**What this task involves**
Below are records. Find each line in them that holds the word "opacity" and copy it.
□ □ □ □ □
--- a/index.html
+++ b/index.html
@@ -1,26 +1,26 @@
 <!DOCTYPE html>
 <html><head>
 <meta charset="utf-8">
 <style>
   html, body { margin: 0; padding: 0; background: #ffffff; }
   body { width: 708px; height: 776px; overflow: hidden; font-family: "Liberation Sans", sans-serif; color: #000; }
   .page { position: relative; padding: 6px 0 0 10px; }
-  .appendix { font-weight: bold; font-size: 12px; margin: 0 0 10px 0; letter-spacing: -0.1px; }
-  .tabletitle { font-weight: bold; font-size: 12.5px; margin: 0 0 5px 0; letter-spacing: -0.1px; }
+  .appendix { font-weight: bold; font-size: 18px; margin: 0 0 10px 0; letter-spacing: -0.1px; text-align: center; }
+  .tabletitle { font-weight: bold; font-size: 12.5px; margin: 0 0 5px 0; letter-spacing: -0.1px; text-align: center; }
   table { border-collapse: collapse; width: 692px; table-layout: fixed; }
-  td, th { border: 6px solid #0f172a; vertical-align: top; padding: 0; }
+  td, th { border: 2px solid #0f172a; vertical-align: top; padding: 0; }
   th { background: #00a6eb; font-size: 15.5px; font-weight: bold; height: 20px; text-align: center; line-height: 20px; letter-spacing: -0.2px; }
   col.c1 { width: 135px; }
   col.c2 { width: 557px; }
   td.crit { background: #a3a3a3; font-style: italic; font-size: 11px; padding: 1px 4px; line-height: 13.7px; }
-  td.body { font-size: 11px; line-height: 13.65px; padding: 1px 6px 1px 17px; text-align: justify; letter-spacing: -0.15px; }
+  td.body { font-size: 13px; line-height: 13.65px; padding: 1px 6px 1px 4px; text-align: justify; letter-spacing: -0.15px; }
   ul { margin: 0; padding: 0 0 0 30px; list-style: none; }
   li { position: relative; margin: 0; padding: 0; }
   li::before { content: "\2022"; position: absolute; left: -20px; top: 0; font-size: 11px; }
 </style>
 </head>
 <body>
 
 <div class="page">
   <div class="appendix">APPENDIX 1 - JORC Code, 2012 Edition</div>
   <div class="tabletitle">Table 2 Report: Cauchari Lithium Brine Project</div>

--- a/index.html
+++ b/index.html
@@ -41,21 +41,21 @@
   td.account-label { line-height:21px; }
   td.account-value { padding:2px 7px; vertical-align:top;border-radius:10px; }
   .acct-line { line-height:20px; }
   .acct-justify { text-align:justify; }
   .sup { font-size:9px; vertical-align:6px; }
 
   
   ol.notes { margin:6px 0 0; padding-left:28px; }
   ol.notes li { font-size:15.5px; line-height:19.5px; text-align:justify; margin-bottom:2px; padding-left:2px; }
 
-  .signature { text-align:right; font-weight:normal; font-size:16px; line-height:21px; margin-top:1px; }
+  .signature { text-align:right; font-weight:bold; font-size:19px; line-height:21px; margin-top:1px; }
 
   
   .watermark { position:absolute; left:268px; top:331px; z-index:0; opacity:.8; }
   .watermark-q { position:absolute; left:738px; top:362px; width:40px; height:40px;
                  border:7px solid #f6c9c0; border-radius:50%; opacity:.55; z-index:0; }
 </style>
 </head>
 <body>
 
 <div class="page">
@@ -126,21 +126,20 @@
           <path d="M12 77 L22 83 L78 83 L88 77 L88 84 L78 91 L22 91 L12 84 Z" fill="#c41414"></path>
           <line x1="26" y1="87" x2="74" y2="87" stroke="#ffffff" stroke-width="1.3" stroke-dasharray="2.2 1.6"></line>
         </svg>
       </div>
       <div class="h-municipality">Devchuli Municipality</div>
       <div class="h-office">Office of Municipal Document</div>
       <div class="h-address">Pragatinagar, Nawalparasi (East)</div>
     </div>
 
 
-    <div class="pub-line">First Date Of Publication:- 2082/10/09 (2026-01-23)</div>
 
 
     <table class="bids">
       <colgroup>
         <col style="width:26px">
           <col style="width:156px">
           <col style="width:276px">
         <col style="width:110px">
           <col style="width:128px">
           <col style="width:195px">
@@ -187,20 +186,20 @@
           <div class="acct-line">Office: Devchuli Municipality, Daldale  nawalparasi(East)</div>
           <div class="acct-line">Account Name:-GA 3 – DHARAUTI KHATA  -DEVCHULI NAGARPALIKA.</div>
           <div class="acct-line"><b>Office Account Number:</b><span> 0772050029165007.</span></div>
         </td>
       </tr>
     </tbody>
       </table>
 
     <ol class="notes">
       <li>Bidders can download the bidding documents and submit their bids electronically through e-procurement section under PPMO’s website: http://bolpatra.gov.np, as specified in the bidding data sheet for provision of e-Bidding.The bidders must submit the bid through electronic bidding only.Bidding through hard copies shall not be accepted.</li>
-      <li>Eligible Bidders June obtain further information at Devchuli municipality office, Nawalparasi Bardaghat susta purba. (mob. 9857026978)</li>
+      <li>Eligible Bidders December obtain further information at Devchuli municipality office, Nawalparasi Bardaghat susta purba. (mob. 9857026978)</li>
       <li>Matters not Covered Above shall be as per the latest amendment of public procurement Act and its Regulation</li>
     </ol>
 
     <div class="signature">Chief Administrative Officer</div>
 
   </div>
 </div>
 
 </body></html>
□ □ □ □ □
**Task answer**
   .watermark { position:absolute; left:268px; top:331px; z-index:0; opacity:.8; }
                  border:7px solid #f6c9c0; border-radius:50%; opacity:.55; z-index:0; }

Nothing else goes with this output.